**Your instructions:** Could you please write out each line of the records exactly, minus the pictures?

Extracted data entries
★ ★ ★

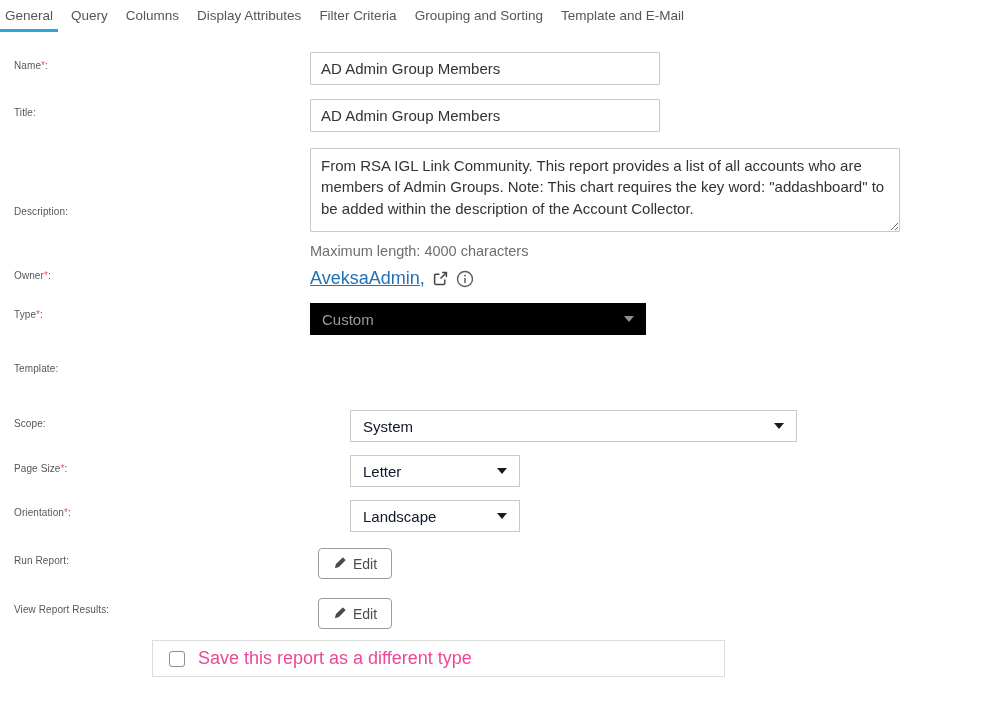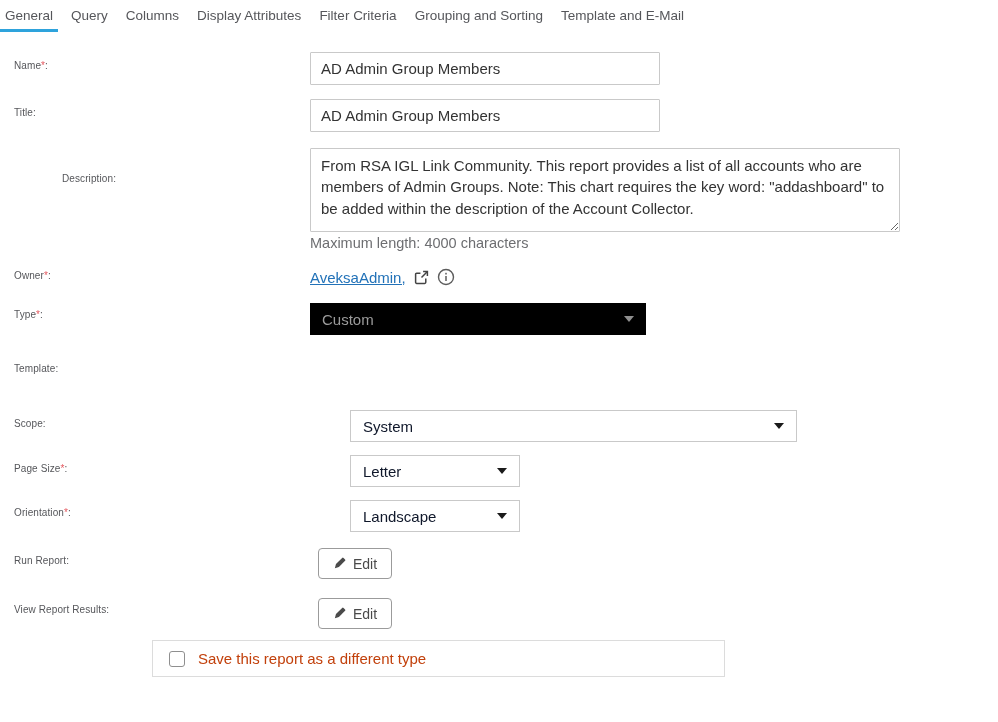--- a/index.html
+++ b/index.html
@@ -68,7 +68,7 @@
   </div>
   <input class="txt fld" style="top: 99px;" type="text" value="AD Admin Group Members">
 
-  <div class="lbl" style="top:173px;margin-left:48px;">
+  <div class="lbl" style="top:206px;">
     <span>Description</span><span>:</span>
   </div>
   <textarea class="ta fld" style="top: 148px;">From RSA IGL Link Community. This report provides a list of all accounts who are members of Admin Groups. Note: This chart requires the key word: "addashboard" to be added within the description of the Account Collector.</textarea>

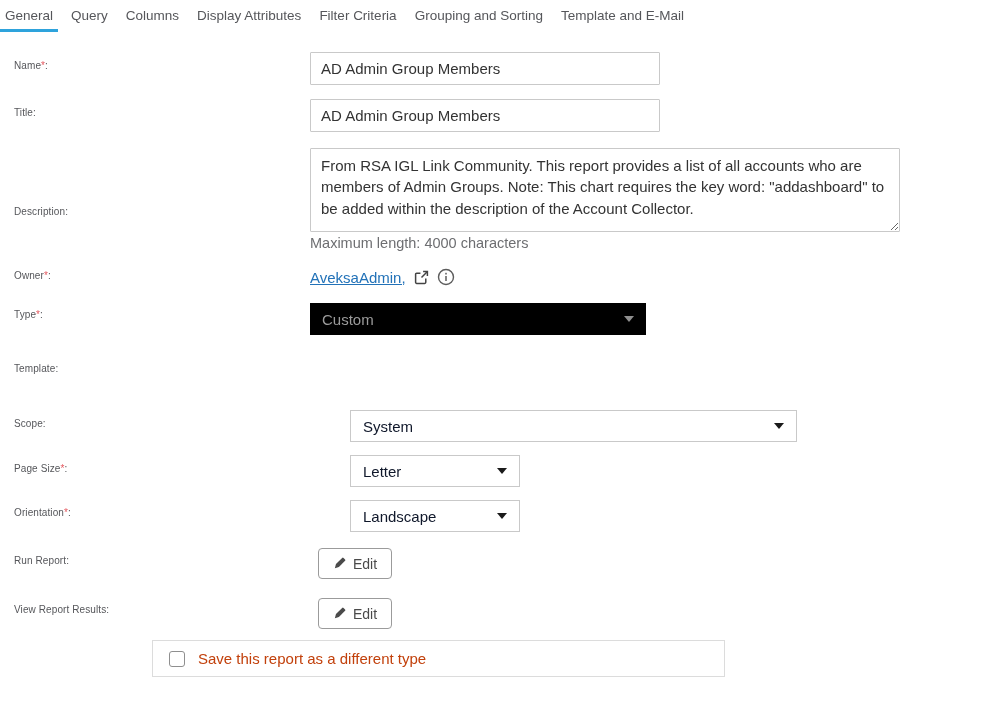--- a/index.html
+++ b/index.html
@@ -72,7 +72,7 @@
     <span>Description</span><span>:</span>
   </div>
   <textarea class="ta fld" style="top: 148px;">From RSA IGL Link Community. This report provides a list of all accounts who are members of Admin Groups. Note: This chart requires the key word: "addashboard" to be added within the description of the Account Collector.</textarea>
-  <div class="helper" style="top:235px;">Maximum length: 4000 characters</div>
+  <div class="helper" style="top:243px;">Maximum length: 4000 characters</div>
 
   <div class="lbl" style="top:270px;">
     <span>Owner</span><span class="req">*</span><span>:</span>

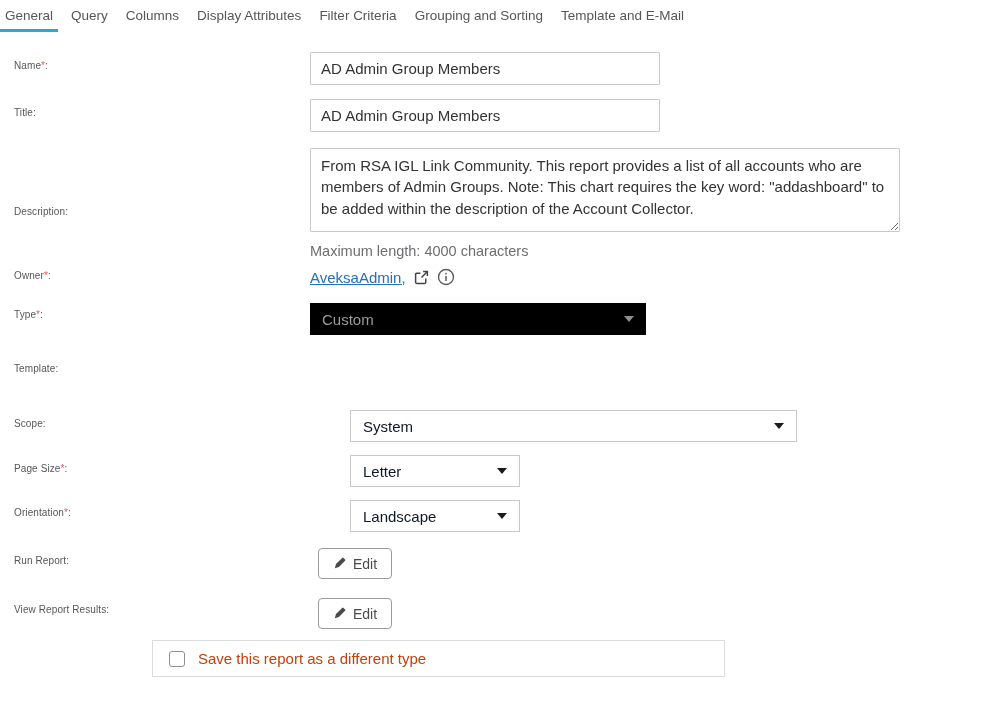--- a/index.html
+++ b/index.html
@@ -24,7 +24,7 @@
 
   
   .owner-row { display:flex; align-items:center; gap:8px; }
-  .owner-link { font-size:15px; color:#2272b8; text-decoration:underline; cursor:pointer; }
+  .owner-link { font-size:18px; color:#2272b8; text-decoration:underline; cursor:pointer; }
   .icon-btn { display:inline-flex; align-items:center; justify-content:center; cursor:pointer; }
 
   

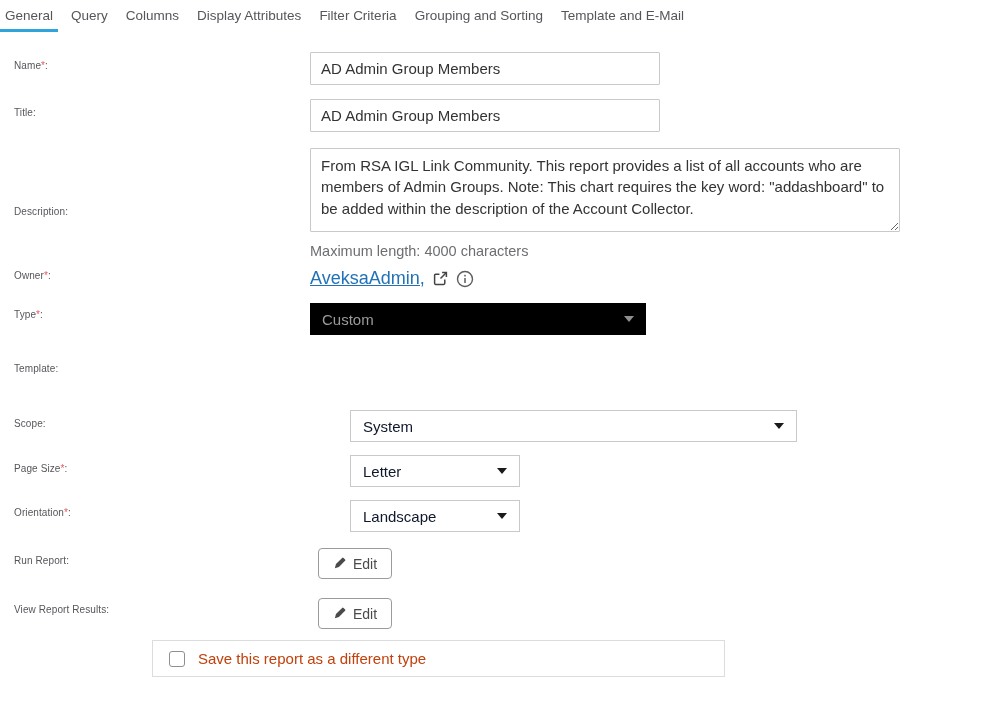--- a/index.html
+++ b/index.html
@@ -41,7 +41,7 @@
   
   .chk-wrap { position:absolute; left:152px; top:640px; width:573px; height:37px; border:1px solid #dcdcdc; display:flex; align-items:center; padding-left:16px; gap:13px; }
   .chk { width:16px; height:16px; border:1px solid #8f8f8f; border-radius:3px; background:#fff; cursor:pointer; flex:0 0 auto; }
-  .chk-label { font-size:15px; color:#c2410c; }
+  .chk-label { font-size:18px; color:#ec4899; }
 </style>
 </head>
 <body>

★ ★ ★

**Your response:**
--- a/index.html
+++ b/index.html
@@ -68,7 +68,7 @@
   </div>
   <input class="txt fld" style="top: 99px;" type="text" value="AD Admin Group Members">
 
-  <div class="lbl" style="top:173px;margin-left:48px;">
+  <div class="lbl" style="top:206px;">
     <span>Description</span><span>:</span>
   </div>
   <textarea class="ta fld" style="top: 148px;">From RSA IGL Link Community. This report provides a list of all accounts who are members of Admin Groups. Note: This chart requires the key word: "addashboard" to be added within the description of the Account Collector.</textarea>

--- a/index.html
+++ b/index.html
@@ -72,7 +72,7 @@
     <span>Description</span><span>:</span>
   </div>
   <textarea class="ta fld" style="top: 148px;">From RSA IGL Link Community. This report provides a list of all accounts who are members of Admin Groups. Note: This chart requires the key word: "addashboard" to be added within the description of the Account Collector.</textarea>
-  <div class="helper" style="top:235px;">Maximum length: 4000 characters</div>
+  <div class="helper" style="top:243px;">Maximum length: 4000 characters</div>
 
   <div class="lbl" style="top:270px;">
     <span>Owner</span><span class="req">*</span><span>:</span>

--- a/index.html
+++ b/index.html
@@ -24,7 +24,7 @@
 
   
   .owner-row { display:flex; align-items:center; gap:8px; }
-  .owner-link { font-size:15px; color:#2272b8; text-decoration:underline; cursor:pointer; }
+  .owner-link { font-size:18px; color:#2272b8; text-decoration:underline; cursor:pointer; }
   .icon-btn { display:inline-flex; align-items:center; justify-content:center; cursor:pointer; }
 
   

--- a/index.html
+++ b/index.html
@@ -41,7 +41,7 @@
   
   .chk-wrap { position:absolute; left:152px; top:640px; width:573px; height:37px; border:1px solid #dcdcdc; display:flex; align-items:center; padding-left:16px; gap:13px; }
   .chk { width:16px; height:16px; border:1px solid #8f8f8f; border-radius:3px; background:#fff; cursor:pointer; flex:0 0 auto; }
-  .chk-label { font-size:15px; color:#c2410c; }
+  .chk-label { font-size:18px; color:#ec4899; }
 </style>
 </head>
 <body>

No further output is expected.